• _SOURCE DATA_:
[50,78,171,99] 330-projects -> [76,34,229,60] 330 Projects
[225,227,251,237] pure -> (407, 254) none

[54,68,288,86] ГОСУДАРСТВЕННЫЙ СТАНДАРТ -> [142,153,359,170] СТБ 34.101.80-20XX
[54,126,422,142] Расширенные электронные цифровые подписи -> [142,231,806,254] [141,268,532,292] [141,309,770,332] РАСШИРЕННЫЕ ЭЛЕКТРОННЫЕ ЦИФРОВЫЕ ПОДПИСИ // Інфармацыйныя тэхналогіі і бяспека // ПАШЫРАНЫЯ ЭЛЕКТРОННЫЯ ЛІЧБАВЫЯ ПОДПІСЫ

---

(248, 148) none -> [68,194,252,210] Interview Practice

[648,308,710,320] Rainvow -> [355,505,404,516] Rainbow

• _WHAT TO WORK ON_: Every line in the records that holds the word "none" should be copied into the answer.

• _EXERCISE ANSWER_:
[225,227,251,237] pure -> (407, 254) none
(248, 148) none -> [68,194,252,210] Interview Practice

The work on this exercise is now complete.